* _EXERCISE GOAL_:
What is needed is a verbatim copy of all the records.

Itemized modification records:

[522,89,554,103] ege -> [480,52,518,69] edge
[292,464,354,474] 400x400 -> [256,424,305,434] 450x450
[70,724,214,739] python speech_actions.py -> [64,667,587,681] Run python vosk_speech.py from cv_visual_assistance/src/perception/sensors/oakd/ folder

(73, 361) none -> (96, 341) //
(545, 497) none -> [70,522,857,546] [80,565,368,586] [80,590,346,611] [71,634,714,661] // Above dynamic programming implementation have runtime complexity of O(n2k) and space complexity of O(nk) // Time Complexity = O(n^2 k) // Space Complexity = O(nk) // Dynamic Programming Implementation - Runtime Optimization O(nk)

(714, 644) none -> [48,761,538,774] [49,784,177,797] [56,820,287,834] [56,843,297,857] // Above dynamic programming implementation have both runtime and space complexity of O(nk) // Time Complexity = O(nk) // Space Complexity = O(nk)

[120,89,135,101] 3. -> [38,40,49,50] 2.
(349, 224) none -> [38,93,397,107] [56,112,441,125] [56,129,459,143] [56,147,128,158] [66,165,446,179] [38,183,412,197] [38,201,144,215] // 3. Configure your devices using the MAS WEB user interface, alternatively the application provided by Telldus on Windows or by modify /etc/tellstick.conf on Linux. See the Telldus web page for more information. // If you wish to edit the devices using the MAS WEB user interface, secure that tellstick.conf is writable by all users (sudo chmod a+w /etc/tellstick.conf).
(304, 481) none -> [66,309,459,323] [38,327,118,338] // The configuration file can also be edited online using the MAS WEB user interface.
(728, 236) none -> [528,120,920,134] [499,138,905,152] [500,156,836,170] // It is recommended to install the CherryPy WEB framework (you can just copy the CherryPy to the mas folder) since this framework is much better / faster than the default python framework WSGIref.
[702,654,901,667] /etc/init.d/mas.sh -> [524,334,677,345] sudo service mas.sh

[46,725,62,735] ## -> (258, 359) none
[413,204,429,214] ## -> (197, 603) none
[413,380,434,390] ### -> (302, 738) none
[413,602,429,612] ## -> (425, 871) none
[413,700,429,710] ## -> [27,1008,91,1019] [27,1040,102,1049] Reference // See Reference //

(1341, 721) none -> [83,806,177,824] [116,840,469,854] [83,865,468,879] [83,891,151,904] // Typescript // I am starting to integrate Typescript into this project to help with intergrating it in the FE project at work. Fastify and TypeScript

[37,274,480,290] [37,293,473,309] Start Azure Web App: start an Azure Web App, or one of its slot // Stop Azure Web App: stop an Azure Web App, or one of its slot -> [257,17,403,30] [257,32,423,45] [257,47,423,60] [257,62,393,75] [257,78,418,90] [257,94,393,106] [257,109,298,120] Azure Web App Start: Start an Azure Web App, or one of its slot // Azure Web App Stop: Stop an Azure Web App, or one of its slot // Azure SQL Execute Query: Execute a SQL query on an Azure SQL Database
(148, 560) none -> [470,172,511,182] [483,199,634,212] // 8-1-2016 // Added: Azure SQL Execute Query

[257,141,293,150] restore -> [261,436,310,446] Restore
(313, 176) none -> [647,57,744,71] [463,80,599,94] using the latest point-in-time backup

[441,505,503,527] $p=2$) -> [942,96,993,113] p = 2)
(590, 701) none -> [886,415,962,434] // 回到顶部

* _ANSWER TO THIS TASK_:
[522,89,554,103] ege -> [480,52,518,69] edge
[292,464,354,474] 400x400 -> [256,424,305,434] 450x450
[70,724,214,739] python speech_actions.py -> [64,667,587,681] Run python vosk_speech.py from cv_visual_assistance/src/perception/sensors/oakd/ folder

(73, 361) none -> (96, 341) //
(545, 497) none -> [70,522,857,546] [80,565,368,586] [80,590,346,611] [71,634,714,661] // Above dynamic programming implementation have runtime complexity of O(n2k) and space complexity of O(nk) // Time Complexity = O(n^2 k) // Space Complexity = O(nk) // Dynamic Programming Implementation - Runtime Optimization O(nk)

(714, 644) none -> [48,761,538,774] [49,784,177,797] [56,820,287,834] [56,843,297,857] // Above dynamic programming implementation have both runtime and space complexity of O(nk) // Time Complexity = O(nk) // Space Complexity = O(nk)

[120,89,135,101] 3. -> [38,40,49,50] 2.
(349, 224) none -> [38,93,397,107] [56,112,441,125] [56,129,459,143] [56,147,128,158] [66,165,446,179] [38,183,412,197] [38,201,144,215] // 3. Configure your devices using the MAS WEB user interface, alternatively the application provided by Telldus on Windows or by modify /etc/tellstick.conf on Linux. See the Telldus web page for more information. // If you wish to edit the devices using the MAS WEB user interface, secure that tellstick.conf is writable by all users (sudo chmod a+w /etc/tellstick.conf).
(304, 481) none -> [66,309,459,323] [38,327,118,338] // The configuration file can also be edited online using the MAS WEB user interface.
(728, 236) none -> [528,120,920,134] [499,138,905,152] [500,156,836,170] // It is recommended to install the CherryPy WEB framework (you can just copy the CherryPy to the mas folder) since this framework is much better / faster than the default python framework WSGIref.
[702,654,901,667] /etc/init.d/mas.sh -> [524,334,677,345] sudo service mas.sh

[46,725,62,735] ## -> (258, 359) none
[413,204,429,214] ## -> (197, 603) none
[413,380,434,390] ### -> (302, 738) none
[413,602,429,612] ## -> (425, 871) none
[413,700,429,710] ## -> [27,1008,91,1019] [27,1040,102,1049] Reference // See Reference //

(1341, 721) none -> [83,806,177,824] [116,840,469,854] [83,865,468,879] [83,891,151,904] // Typescript // I am starting to integrate Typescript into this project to help with intergrating it in the FE project at work. Fastify and TypeScript

[37,274,480,290] [37,293,473,309] Start Azure Web App: start an Azure Web App, or one of its slot // Stop Azure Web App: stop an Azure Web App, or one of its slot -> [257,17,403,30] [257,32,423,45] [257,47,423,60] [257,62,393,75] [257,78,418,90] [257,94,393,106] [257,109,298,120] Azure Web App Start: Start an Azure Web App, or one of its slot // Azure Web App Stop: Stop an Azure Web App, or one of its slot // Azure SQL Execute Query: Execute a SQL query on an Azure SQL Database
(148, 560) none -> [470,172,511,182] [483,199,634,212] // 8-1-2016 // Added: Azure SQL Execute Query

[257,141,293,150] restore -> [261,436,310,446] Restore
(313, 176) none -> [647,57,744,71] [463,80,599,94] using the latest point-in-time backup

[441,505,503,527] $p=2$) -> [942,96,993,113] p = 2)
(590, 701) none -> [886,415,962,434] // 回到顶部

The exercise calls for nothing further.